Church in Nordland, Norway

Bodø Cathedral (Bodø domkirke) is a cathedral of the Church of Norway in Bodø Municipality in Nordland county, Norway. It is located in the town of Bodø. It is the church for the Bodø domkirke parish which is also the seat of the Bodø domprosti (deanery) and the seat of the Bishop of the Diocese of Sør-Hålogaland. The concrete church was built in a long church basilica style in 1956 using plans drawn up by the architects Gudolf Blakstad and Herman Munthe-Kaas. The church seats about 850 people.

==History==
The town of Bodø was established in 1816, but it did not receive its own church for quite some time. The nearby Bodin Church served the town and surrounding area for quite some time before a church was built in the town. Construction on a new church in the town of Bodø began in 1887 and it was consecrated on 6 January 1888. The building was designed by the architect Jacob Wilhelm Nordan. It was a yellow, wooden, neo-Gothic long church with a tower on the west end.

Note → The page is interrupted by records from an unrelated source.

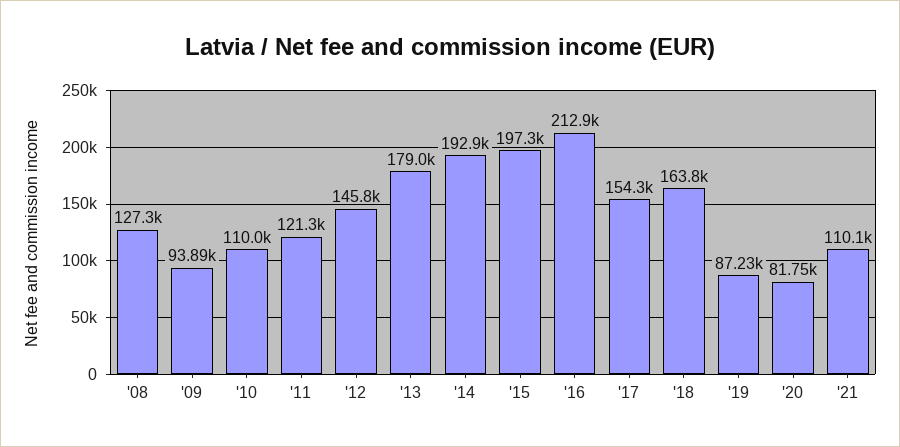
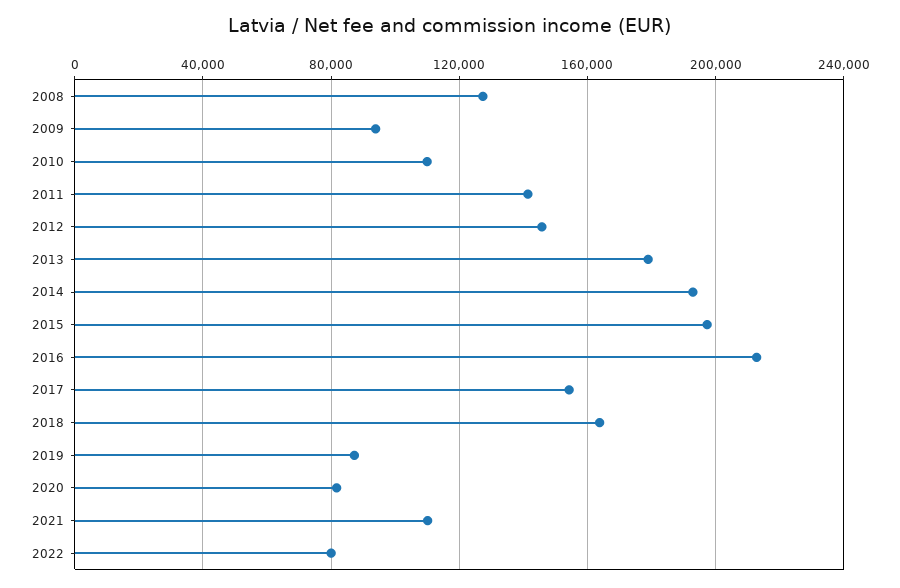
'11: 121300 -> 140000
2022: none -> 80000

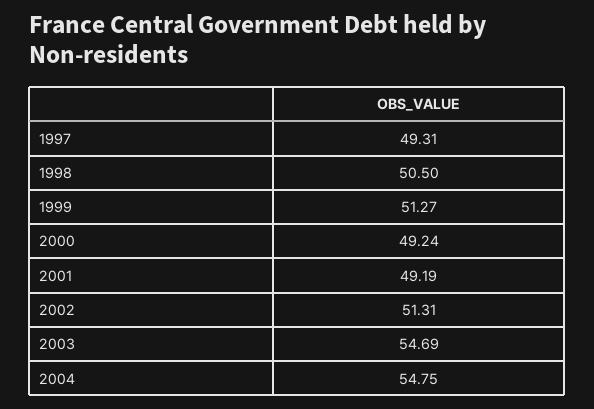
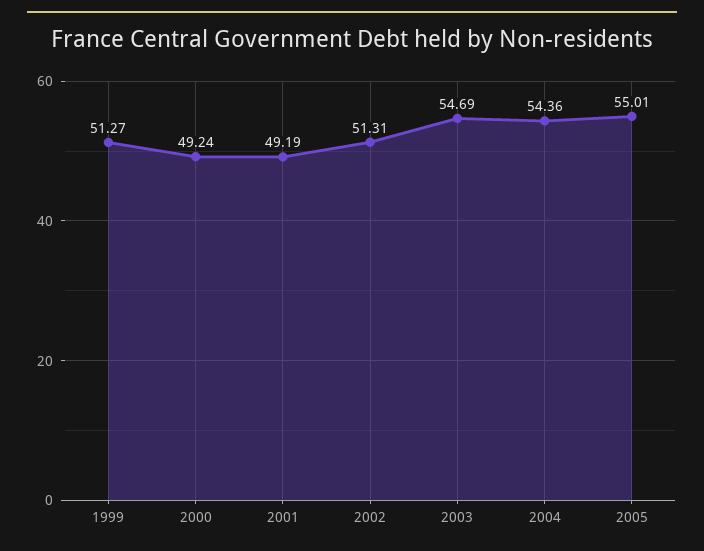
1997: 49.31 -> none
1998: 50.5 -> none
2004: 54.75 -> 54.36
2005: none -> 55.01

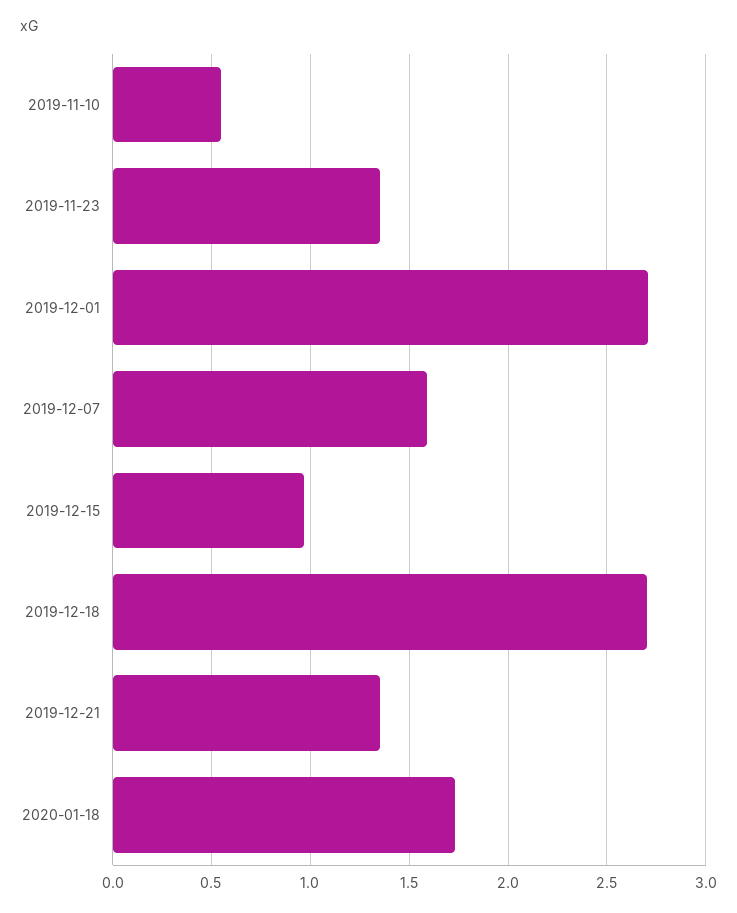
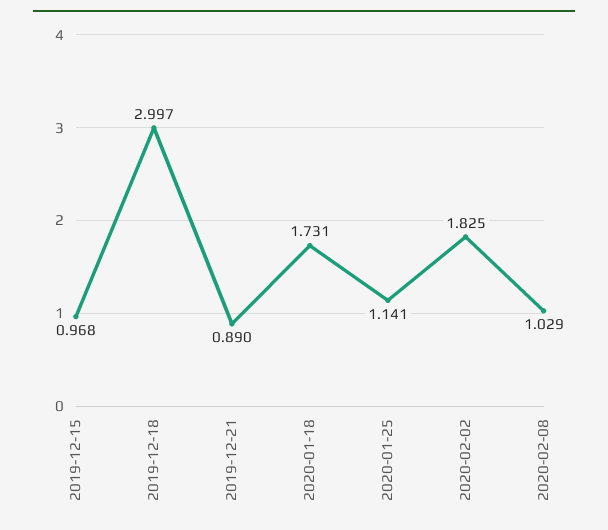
2019-11-10: 0.55 -> none
2019-11-23: 1.35 -> none
2019-12-01: 2.7 -> none
2019-12-07: 1.6 -> none
2019-12-18: 2.7 -> 2.997
2019-12-21: 1.35 -> 0.89
2020-01-25: none -> 1.141
2020-02-02: none -> 1.825
2020-02-08: none -> 1.029

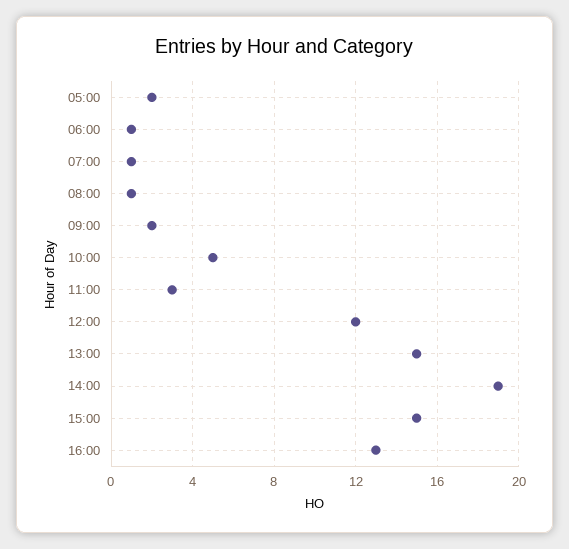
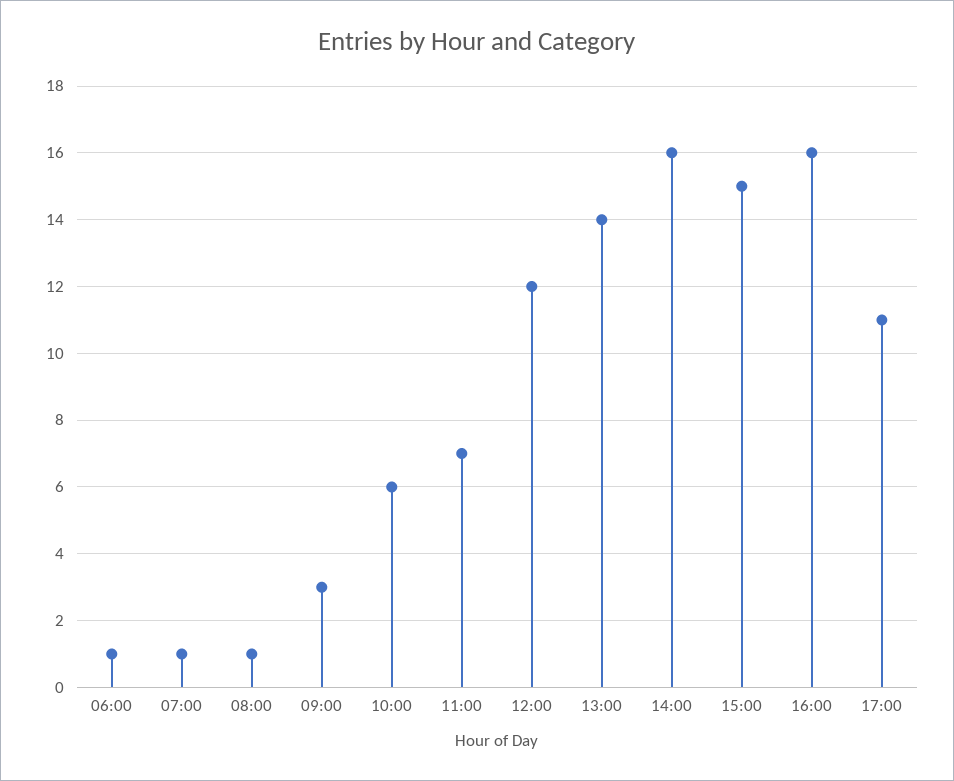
05:00: 2 -> none
09:00: 2 -> 3
10:00: 5 -> 6
11:00: 3 -> 7
13:00: 15 -> 14
14:00: 19 -> 16
16:00: 13 -> 16
17:00: none -> 11

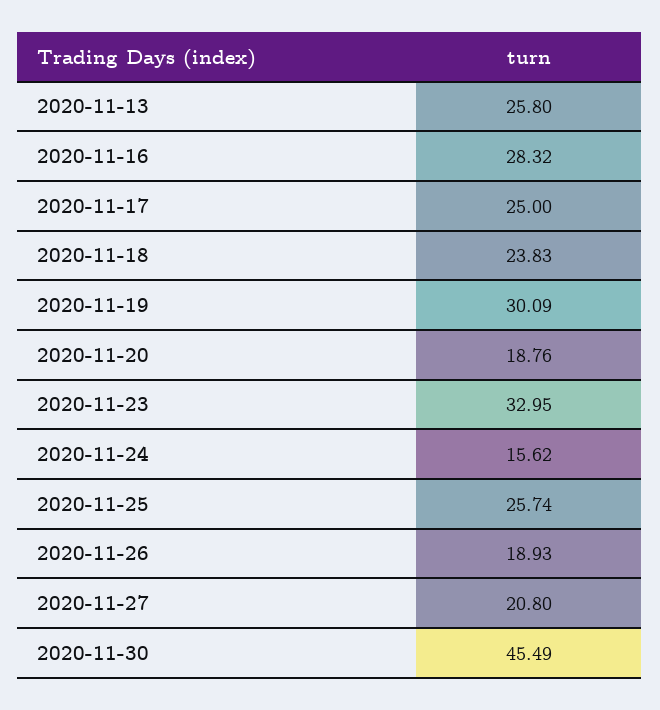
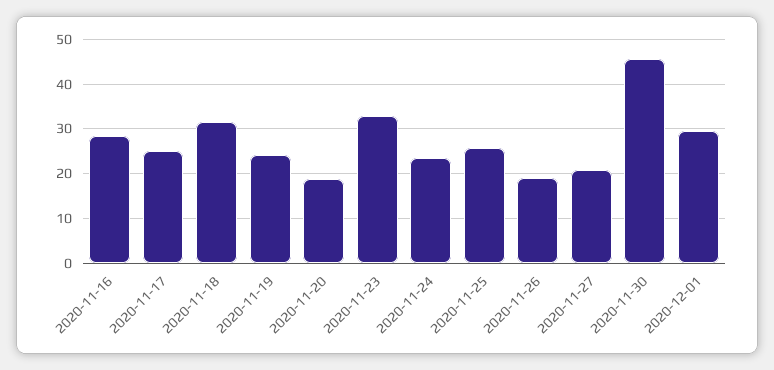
2020-11-13: 25.8 -> none
2020-11-18: 23.83 -> 32
2020-11-19: 30.09 -> 24
2020-11-24: 15.62 -> 24
2020-12-01: none -> 30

The church was destroyed on 27 May 1940 when the whole city center of Bodø was bombed during World War II. In 1946, an architectural competition was held for the design of a new church, which was won by the architects Gudolf Blakstad and Herman Munthe-Kaas. The foundation stone was laid in 1954, and the new church which was consecrated by Bishop Wollert Krohn-Hansen on 14 October 1956. By the time it was completed, it had become the cathedral for the new Diocese of Sør-Hålogaland, which was established in 1952.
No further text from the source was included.